### [Task inputs]
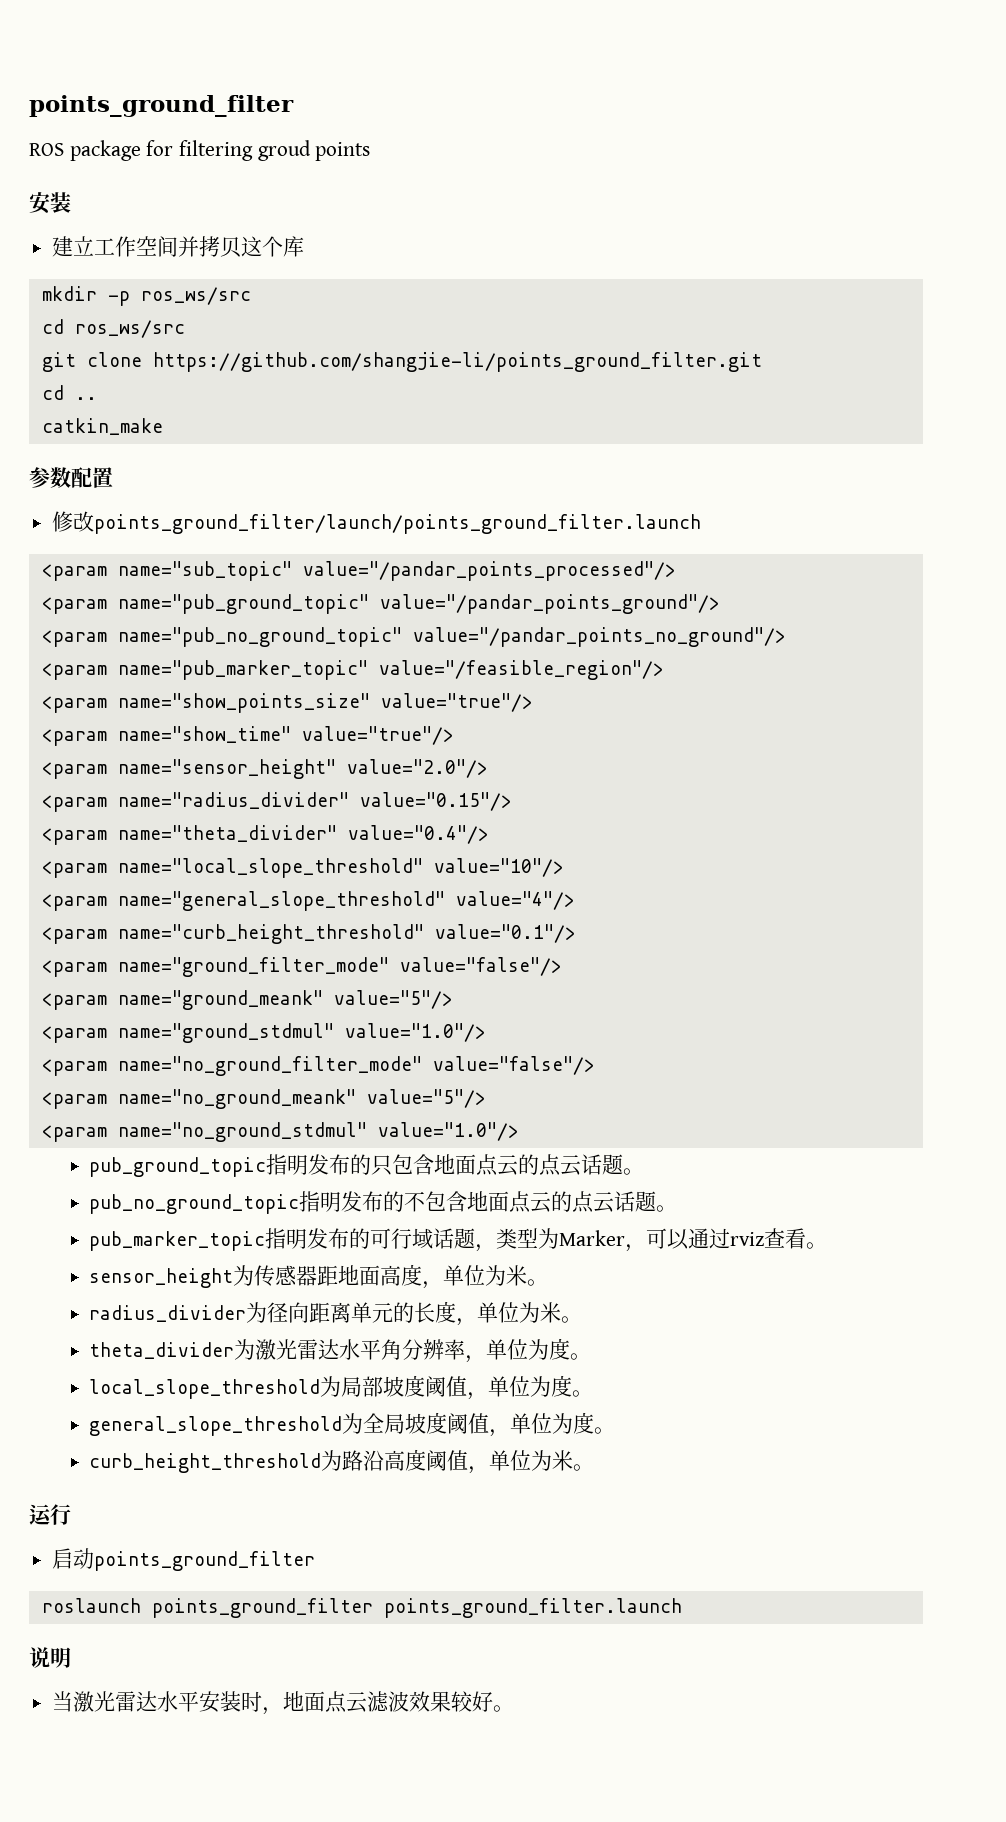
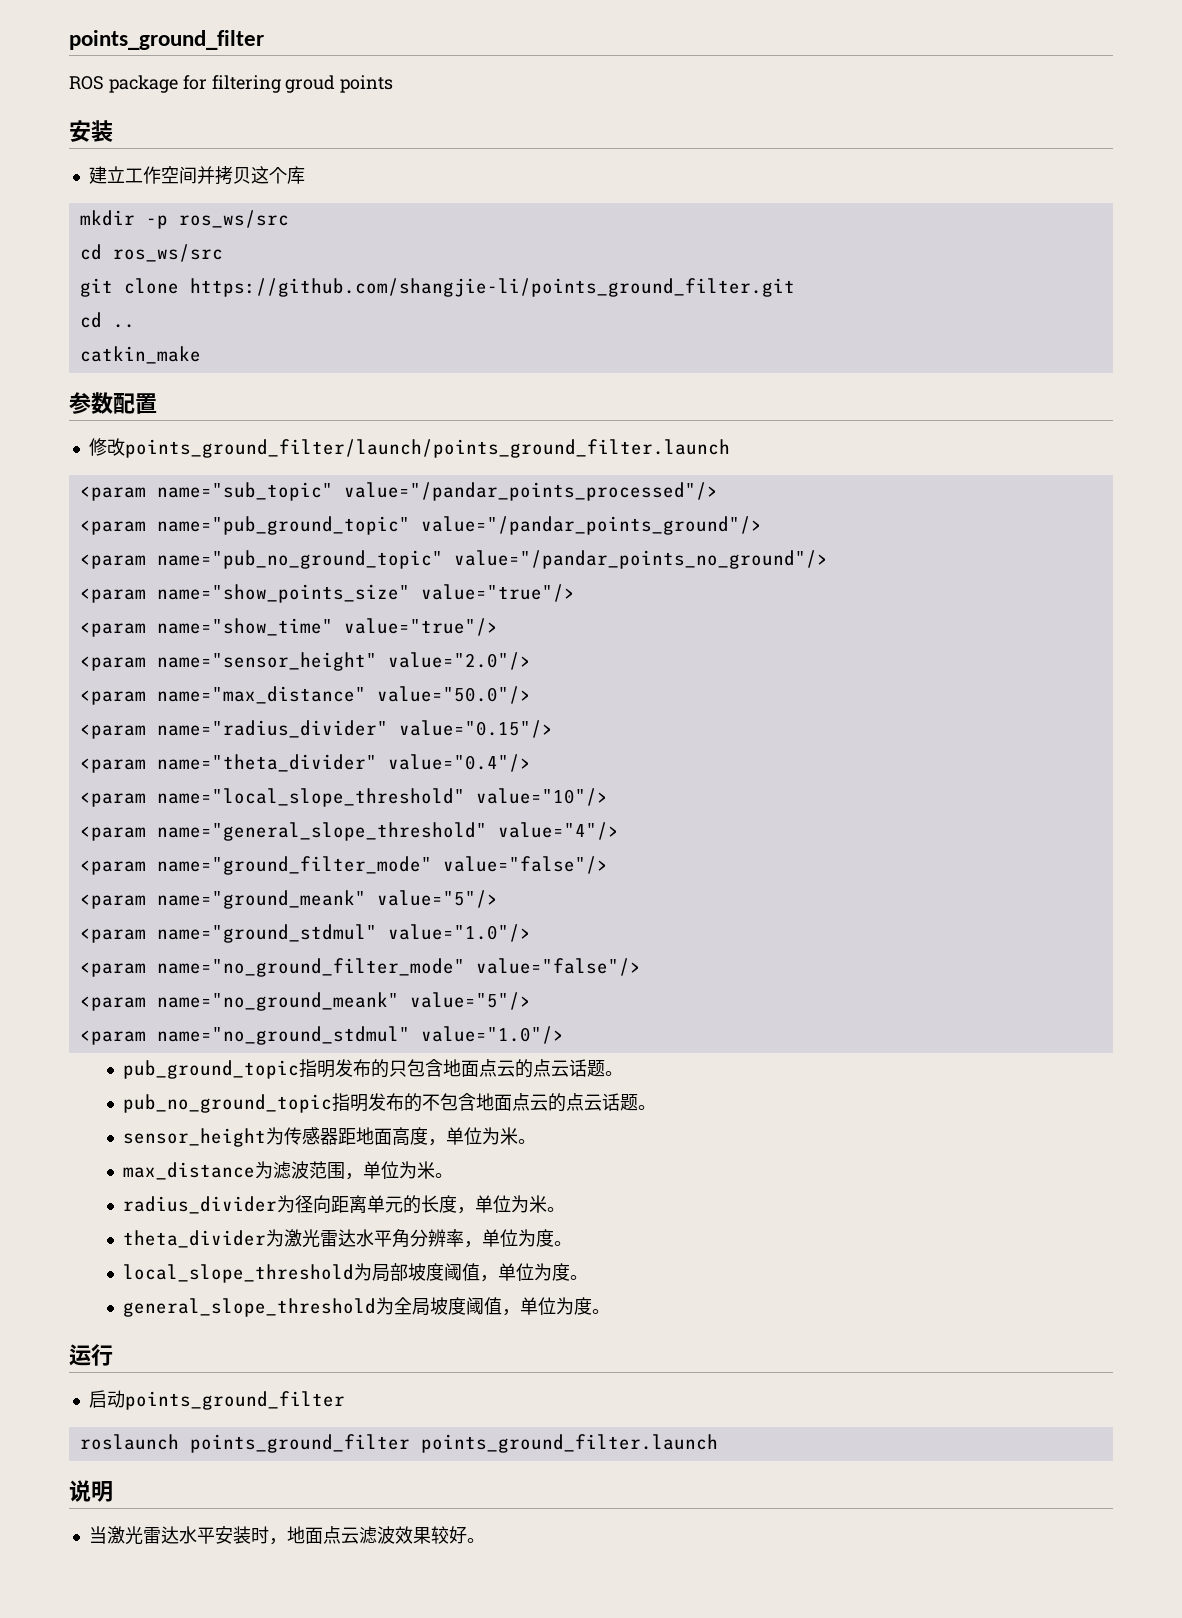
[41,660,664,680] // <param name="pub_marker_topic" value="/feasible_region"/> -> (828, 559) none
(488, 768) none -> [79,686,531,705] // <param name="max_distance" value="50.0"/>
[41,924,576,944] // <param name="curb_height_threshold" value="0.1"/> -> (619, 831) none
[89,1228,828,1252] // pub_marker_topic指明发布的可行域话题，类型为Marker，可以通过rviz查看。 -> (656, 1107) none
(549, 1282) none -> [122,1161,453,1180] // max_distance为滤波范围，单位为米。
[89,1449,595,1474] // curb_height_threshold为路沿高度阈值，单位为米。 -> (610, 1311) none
--
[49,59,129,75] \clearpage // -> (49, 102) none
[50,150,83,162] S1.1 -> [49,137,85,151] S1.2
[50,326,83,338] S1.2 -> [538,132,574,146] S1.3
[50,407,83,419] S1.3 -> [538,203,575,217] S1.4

### [Action item]
In the entries above, find the line with "[49,59,129,75] \clearpage //" and the line with "[50,407,83,419] S1.3 ->", then restate word for word both of them and every line between, with nothing more.

### [Response to the task]
[49,59,129,75] \clearpage // -> (49, 102) none
[50,150,83,162] S1.1 -> [49,137,85,151] S1.2
[50,326,83,338] S1.2 -> [538,132,574,146] S1.3
[50,407,83,419] S1.3 -> [538,203,575,217] S1.4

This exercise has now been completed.